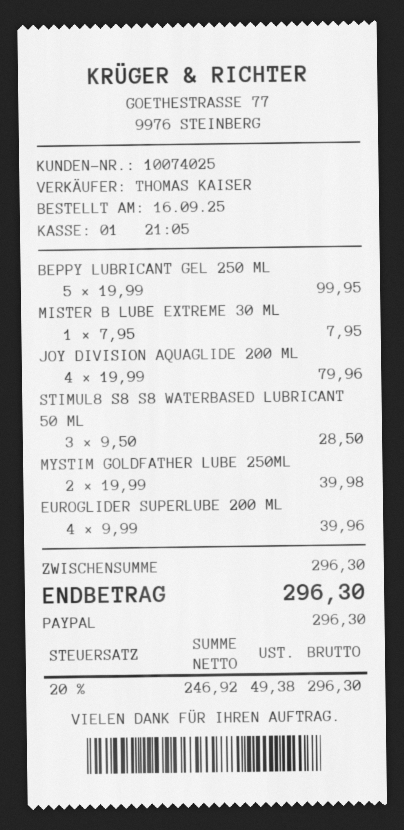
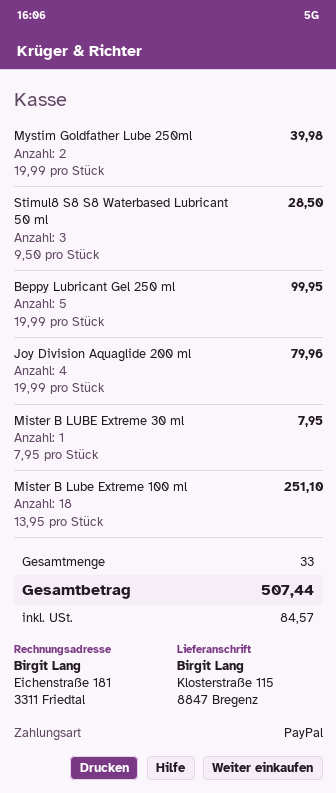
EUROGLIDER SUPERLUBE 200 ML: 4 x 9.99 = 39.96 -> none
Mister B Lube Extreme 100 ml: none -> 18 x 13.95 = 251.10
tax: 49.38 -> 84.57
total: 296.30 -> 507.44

——————

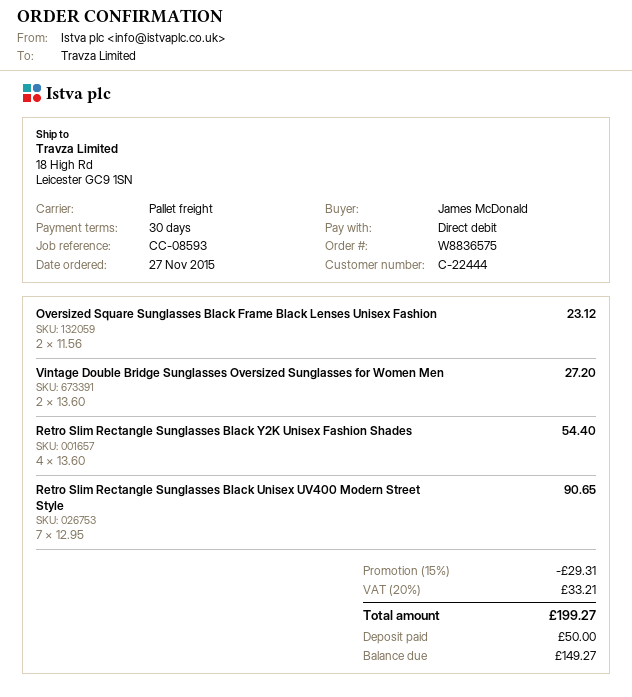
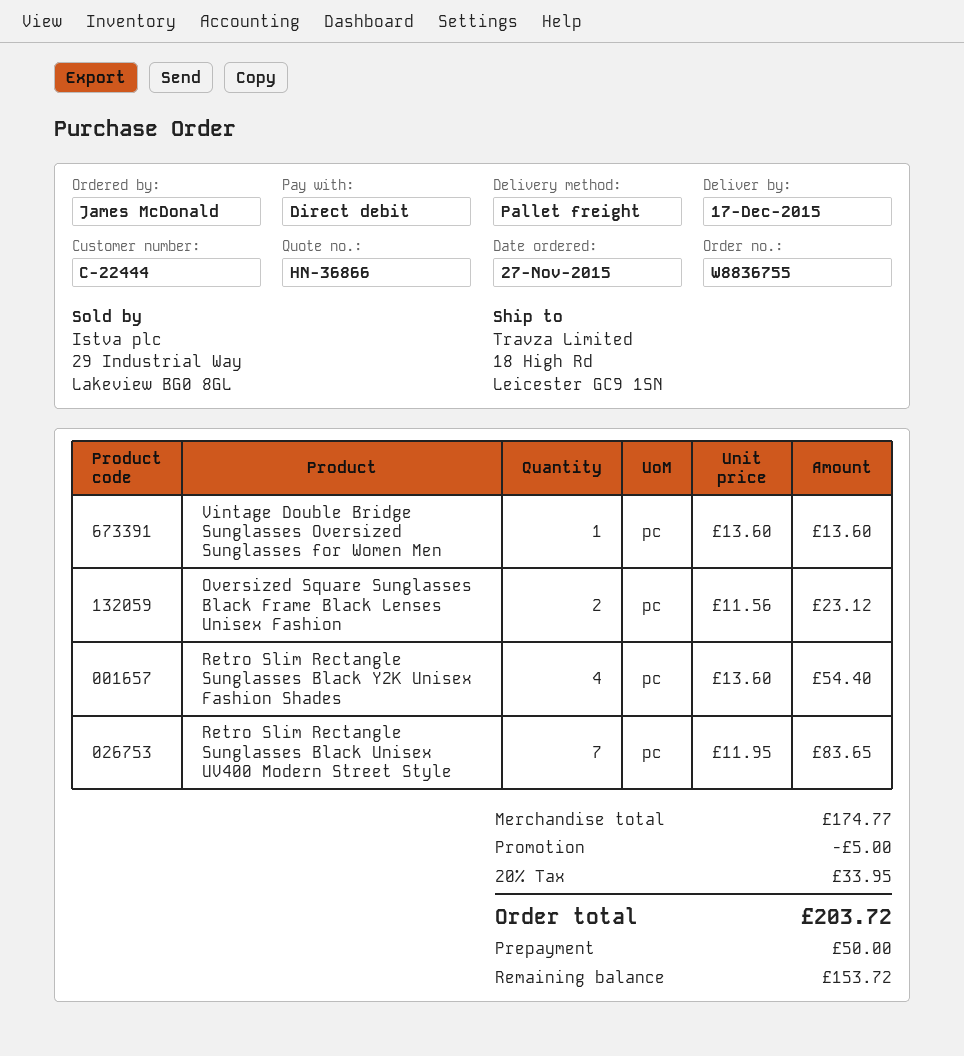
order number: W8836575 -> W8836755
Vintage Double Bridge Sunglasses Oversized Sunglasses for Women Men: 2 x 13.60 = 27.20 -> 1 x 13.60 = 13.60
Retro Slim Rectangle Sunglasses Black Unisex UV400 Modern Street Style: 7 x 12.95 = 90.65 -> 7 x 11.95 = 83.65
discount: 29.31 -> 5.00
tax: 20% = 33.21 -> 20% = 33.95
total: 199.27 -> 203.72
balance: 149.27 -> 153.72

——————

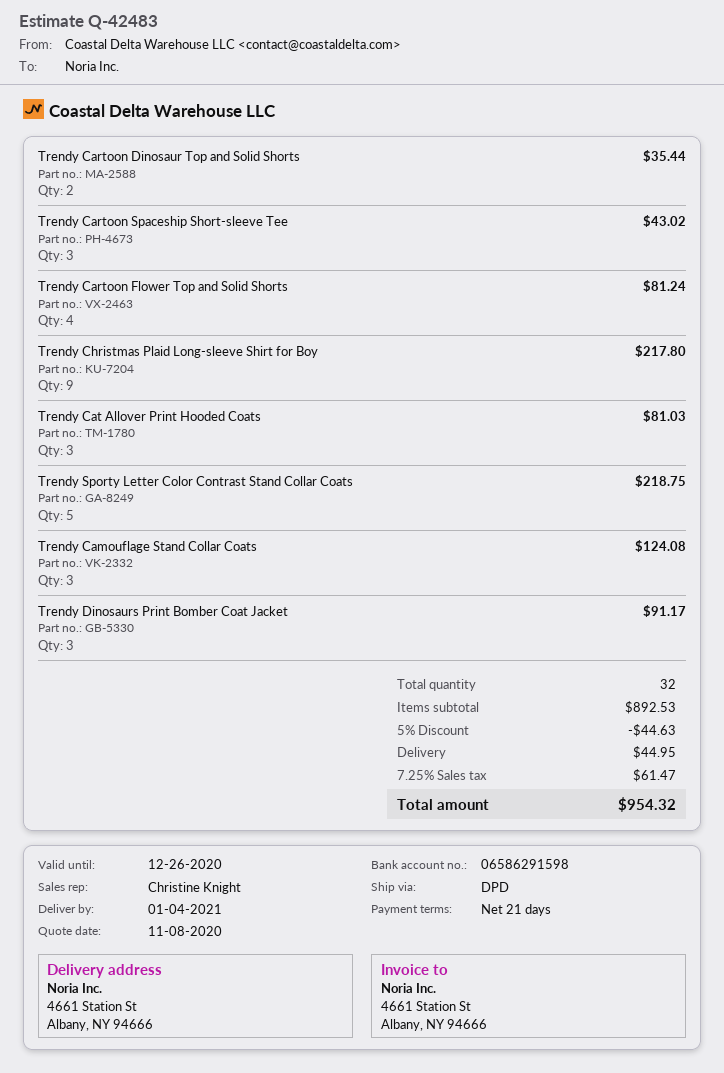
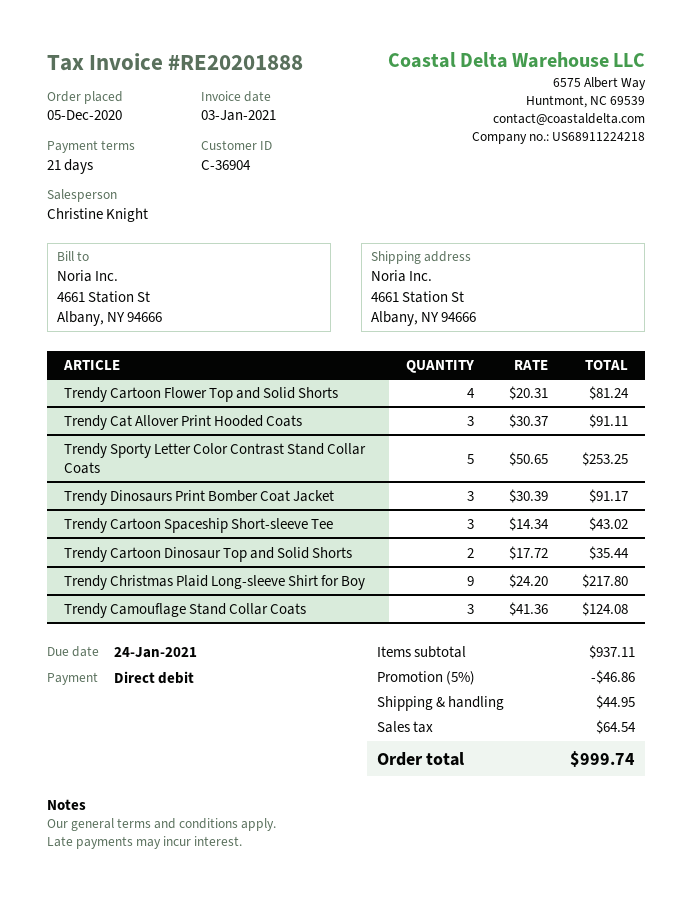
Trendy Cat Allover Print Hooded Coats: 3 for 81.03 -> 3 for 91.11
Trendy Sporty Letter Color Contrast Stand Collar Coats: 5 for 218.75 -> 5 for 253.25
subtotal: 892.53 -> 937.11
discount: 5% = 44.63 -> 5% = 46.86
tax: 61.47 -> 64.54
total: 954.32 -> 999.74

——————

YOUR TASK:
All that is wanted is an exact copy of the lines above from the one with "Mister B Lube" through the one with "total: 296.30 -> 507.44", with both ends included.

EXERCISE ANSWER:
Mister B Lube Extreme 100 ml: none -> 18 x 13.95 = 251.10
tax: 49.38 -> 84.57
total: 296.30 -> 507.44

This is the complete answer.